Giorgio Agamben

Was von Auschwitz bleibt

Das Archiv und der Zeuge
Cover: Was von Auschwitz bleibt
Suhrkamp Verlag, Frankfurt am Main 2003
ISBN 9783518123003
Kartoniert, 160 Seiten, 9,00 EUR

Klappentext

Aus dem Italienischen von Stefan Monhardt. Dieses Buch ist keine Sammlung neuer historischer Materialien zu Auschwitz, sondern "ein Kommentar zu den Zeugnissen": Es unternimmt den eigenständigen und grundsätzlichen Versuch, Sinn und Möglichkeit des Zeugnisses überhaupt zu klären. Agambenbezieht Position gegen den Topos von der "Unsagbarkeit" des Lagers. Zugleich aber stellt er, im Gefolge Primo Levis, die Frage nach der Instanz des Zeugen: Wie können die Geretteten für die Untergegangenen sprechen? Wie können sie von einer Erfahrung berichten, die sie nicht bis auf den Grund und bis zum Letzten selbst gemacht haben? Die drei großen Themen des italienischen Philosophen - die Sprache, die Geschichte, die Gewalt - konvergieren in der zentralen Einsicht: Die Toten haben keine Stimme.

Rezensionsnotiz zu Süddeutsche Zeitung, 06.10.2003

Schon der erste Satz ist dem Rezensenten Tim B. Müller schlecht bekommen. Dort behauptet Giorgio Agamben nämlich, "das Problem der historischen (?) Umstände der Vernichtung der Juden" sei "ausreichend geklärt". Wie bitte?
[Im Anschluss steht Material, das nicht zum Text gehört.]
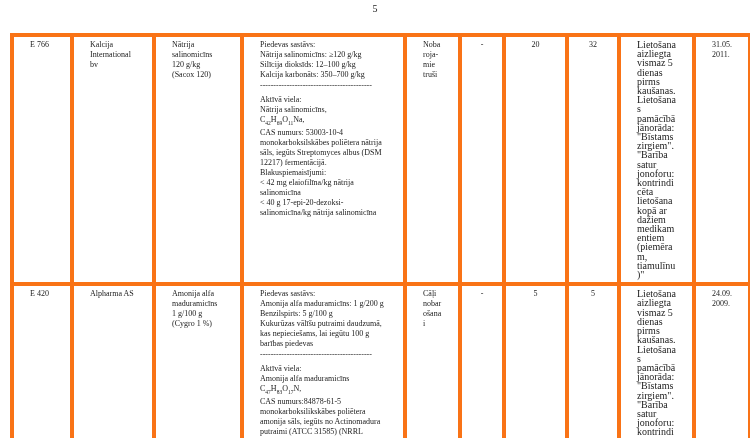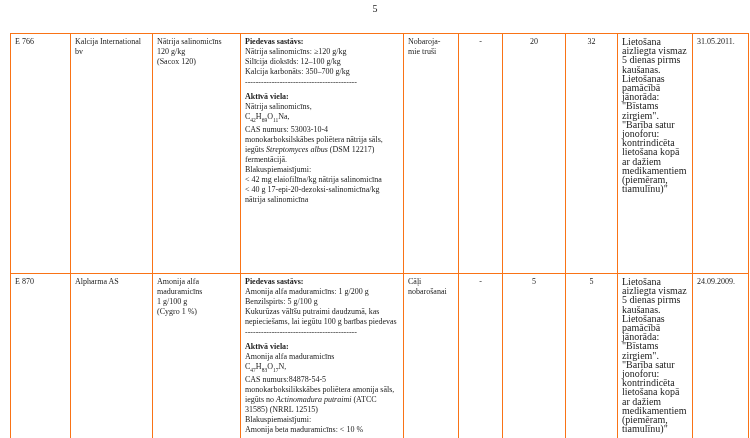--- a/index.html
+++ b/index.html
@@ -23,33 +23,33 @@
   }
   table.reg-table {
     position: absolute;
     left: 10px;
     top: 33px;
     width: 738px;
     border-collapse: collapse;
     table-layout: fixed;
   }
   table.reg-table td {
-    border: 1px solid #f97316;
+    border: 4px solid #f97316;
     vertical-align: top;
-    padding: 3px 4px;
+    padding: 3px 16px;
     font-size: 8px;
     line-height: 10px;
     overflow: hidden;
     box-sizing: border-box;
     word-wrap: break-word;
   }
   tr.row-1 { height: 240px; }
   tr.row-2 { height: 159px; }
-  .b { font-weight: bold; }
-  .it { font-style: italic; }
+  .b { font-weight: normal; }
+  .it { }
   .center { text-align: center; }
   .sep {
     white-space: nowrap;
     overflow: hidden;
     letter-spacing: 0px;
     margin: 1px 0 4px 0;
   }
   .formula sub { font-size: 5.5px; }
   .pad-top-10 { padding-top: 13px; }
   .pad-top-20 { padding-top: 21px; }
@@ -122,40 +122,40 @@
       <td>
         <div class="provisions-text">Lietošana aizliegta vismaz 5 dienas pirms kaušanas. Lietošanas pamācībā jānorāda: "Bīstams zirgiem". "Barība satur jonoforu: kontrindicēta lietošana kopā ar dažiem medikamentiem (piemēram, tiamulīnu)"</div>
       </td>
       <td>
         <div>31.05.2011.</div>
       </td>
     </tr>
 
     <tr class="row-2">
       <td>
-        <div>E 870</div>
+        <div>E 420</div>
       </td>
       <td>
         <div>Alpharma AS</div>
       </td>
       <td class="pad-top-20">
         <div>Amonija alfa maduramicīns</div>
         <div>1 g/100 g</div>
         <div>(Cygro 1 %)</div>
       </td>
       <td>
         <div class="b">Piedevas sastāvs:</div>
         <div>Amonija alfa maduramicīns: 1 g/200 g</div>
         <div>Benzilspirts: 5 g/100 g</div>
         <div>Kukurūzas vālīšu putraimi daudzumā, kas nepieciešams, lai iegūtu 100 g barības piedevas</div>
         <div class="sep">------------------------------------------</div>
         <div class="b">Aktīvā viela:</div>
         <div>Amonija alfa maduramicīns</div>
         <div class="formula"><span>C</span><sub>47</sub><span>H</span><sub>83</sub><span>O</span><sub>17</sub><span>N,</span></div>
-        <div>CAS numurs:84878-54-5</div>
+        <div>CAS numurs:84878-61-5</div>
         <div class="wrap-para"><span>monokarboksilikskābes poliētera amonija sāls, iegūts no </span><span class="it">Actinomadura putraimi</span><span> (ATCC 31585) (NRRL 12515)</span></div>
         <div>Blakuspiemaisījumi:</div>
         <div>Amonija beta maduramicīns: &lt; 10 %</div>
       </td>
       <td>
         <div>Cāļi</div>
         <div>nobarošanai</div>
       </td>
       <td class="center">
         <div>-</div>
Dass Agamben über "keinerlei Kenntnis der Historiografie des Holocaust" verfügt, stellt für Müller nicht nur einen "großen", sondern einen entscheidenden "Makel" dar, da doch mit den "historischen Fakten" Agambens Vorhaben, die Unmöglichkeit einer Ethik nach Auschwitz zu begründen, "steht und fällt". Agambens "homo sacer" kehre wieder als "der 'Muselmann' in Auschwitz", der Muselmann, das heißt der seiner "ethisch-politischen Menschlichkeit beraubte" Mensch, der zur schlicht "biopolitischen Substanz" geworden ist. Gegen Agambens Versuch, mit Hilfe der "vertrauten Meisterdenker" eine "unkorrumpierte" Ethik zu entwickeln, äußert der Rezensent jedoch zahlreiche Einwände. Unter anderem: Dass Agamben vergisst zu fragen, ob der Mensch überhaupt, unter welchen Umständen auch immer, auf das "nackte Leben" reduzierbar ist, dass er vor "Gedankenarbeit" flüchtet und zu oft der "Aporie" den Vorzug gibt, dass seiner "Täter-Opfer-Beziehung" jegliche "Dynamik" fehlt, dass er Auschwitz zum "philosophischen Lehrstück" und den Muselmann zur "condition humaine" reduziert, und dass das "Versagen der Ethik in Auschwitz" nicht das "Versagen aller Ethik" bedeutet. Nach dieser Vorwurfslawine klärt sich der Himmel ein wenig auf, und der Rezensent geht zu den Stärken des Buches über, die er vor allem darin sieht, dass der kritische Leser, sprich jener, der Agambens "Logik des Alles oder Nichts" widerstehen kann, "zahllose Denkanregungen" erhält, wie etwa die - sprachtheoretische - Verknüpfung der ethischen Fragestellung mit der Figur des "Zeugen". Mit diesem Buch, so Müller, ist Agamben ein "großer, erschütternder" Beitrag zur "Trauma-Diskussion" gelungen, auf keinen Fall aber eine "neue Ethik".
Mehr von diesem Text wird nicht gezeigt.